All the workshops manufacturing silk and hemp, distilleries, forges, wine presses, paddle-wheel ferry, the blacksmith’s shop, and other machinery used by Romania’s country folk were actually in working order.

It is only fitting that this huge outdoor museum with its well-preserved history is called ASTRA. ASTRA was a patriotic literary society of the 18th century, located in Sibiu, which was instrumental in Transylvania’s unification with Romania in 1918.

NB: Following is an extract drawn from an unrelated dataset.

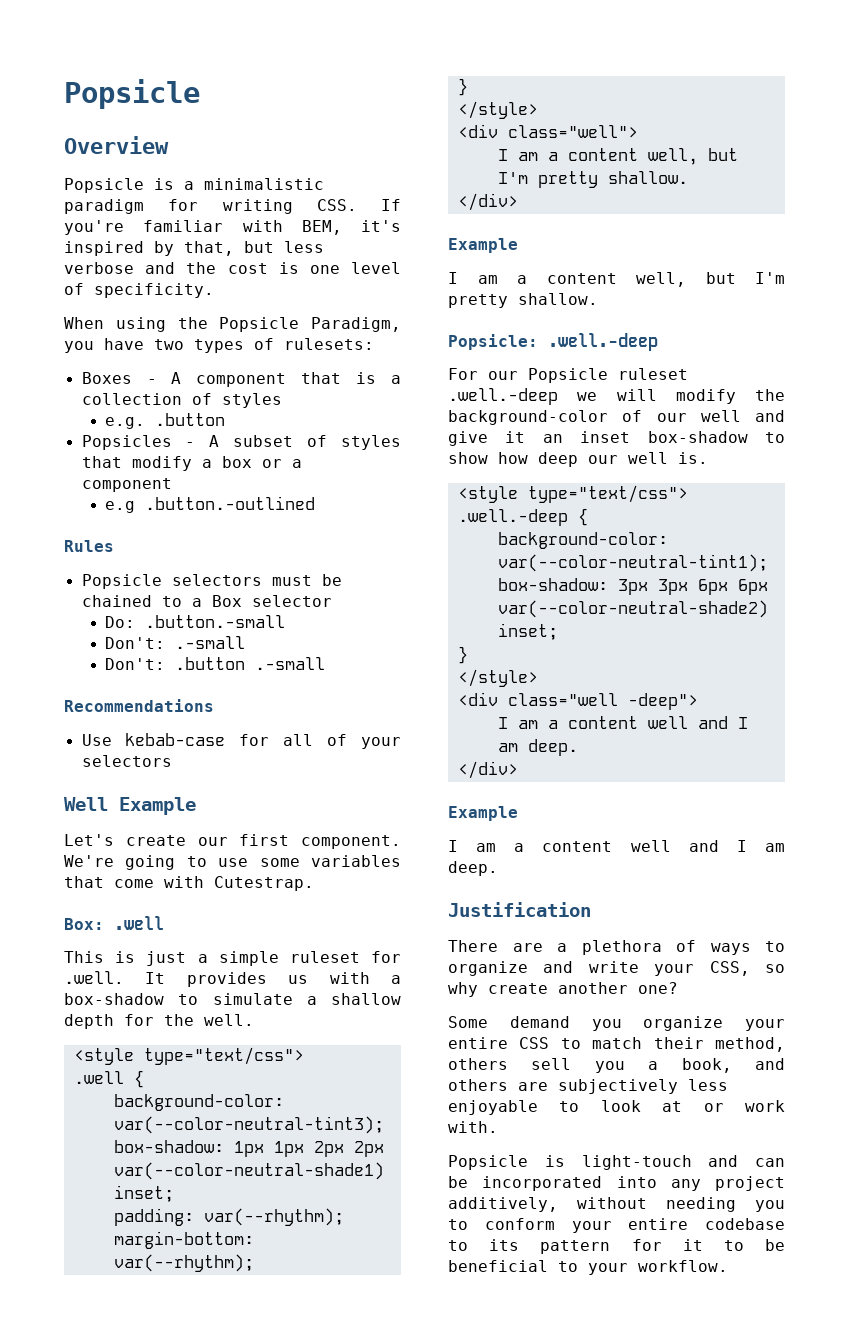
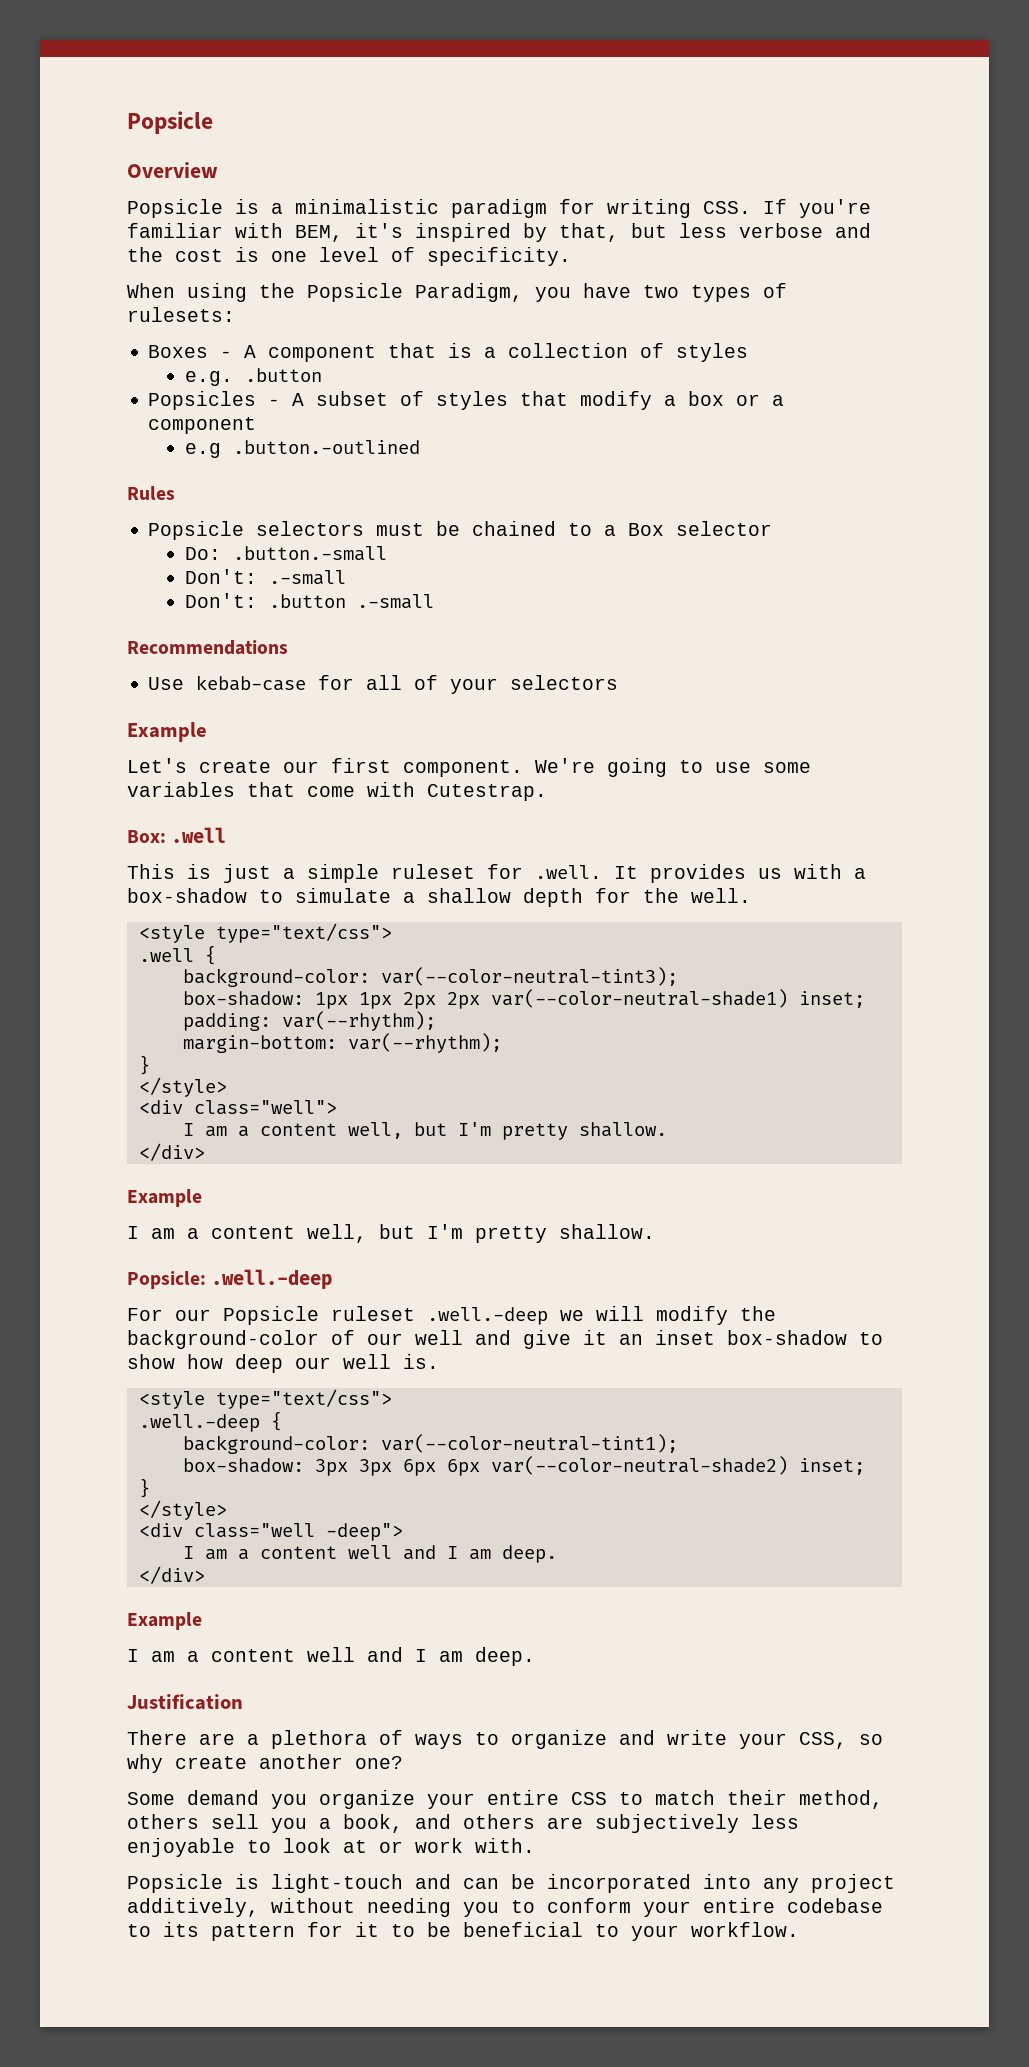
[64,797,108,811] Well -> (619, 682) none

To the east of Transylvania is the famous Seckler Land. The Secklers are Hungarian-speaking people which are called “secui” in Romanian. They use their own language, have fascinating traditions, customs, delicious cuisine, and schools. No industrial development has touched this plateau where old farming methods are still used today to cultivate the land. It is a land where Hungarians have migrated to in the 9th century from the Don River. The Hungarians were given land in exchange for the promise that they would protect the western Hungarian border against the invading hordes of Turkish tribes. There is a Crusader’s cross decorating a church in Tusnad as evidence of Christian support against the invading Muslims. Signs abound both in Magyar (the Hungarian language) and Romanian language.

The Hungarian king Endre II brought in the Teutonic Knights in 1211 to protect the southeast border of Transylvania from the Cumans, a migratory Turkic tribe.  It was these knights who built stone castles all over the area surrounding Brasov.  According to National Geographic, because the Teutonic Knights liked this magnificent area called Barsa Land and were going to claim it for the Pope, King Endre II forced them out in 1225 with Saxon help.

Brasov (photo: Ileana 2015)
The jewel of Transylvania is Brasov (Kronstadt). There are so many significant places in Brasov  and its vicinity that it merits a story onto itself.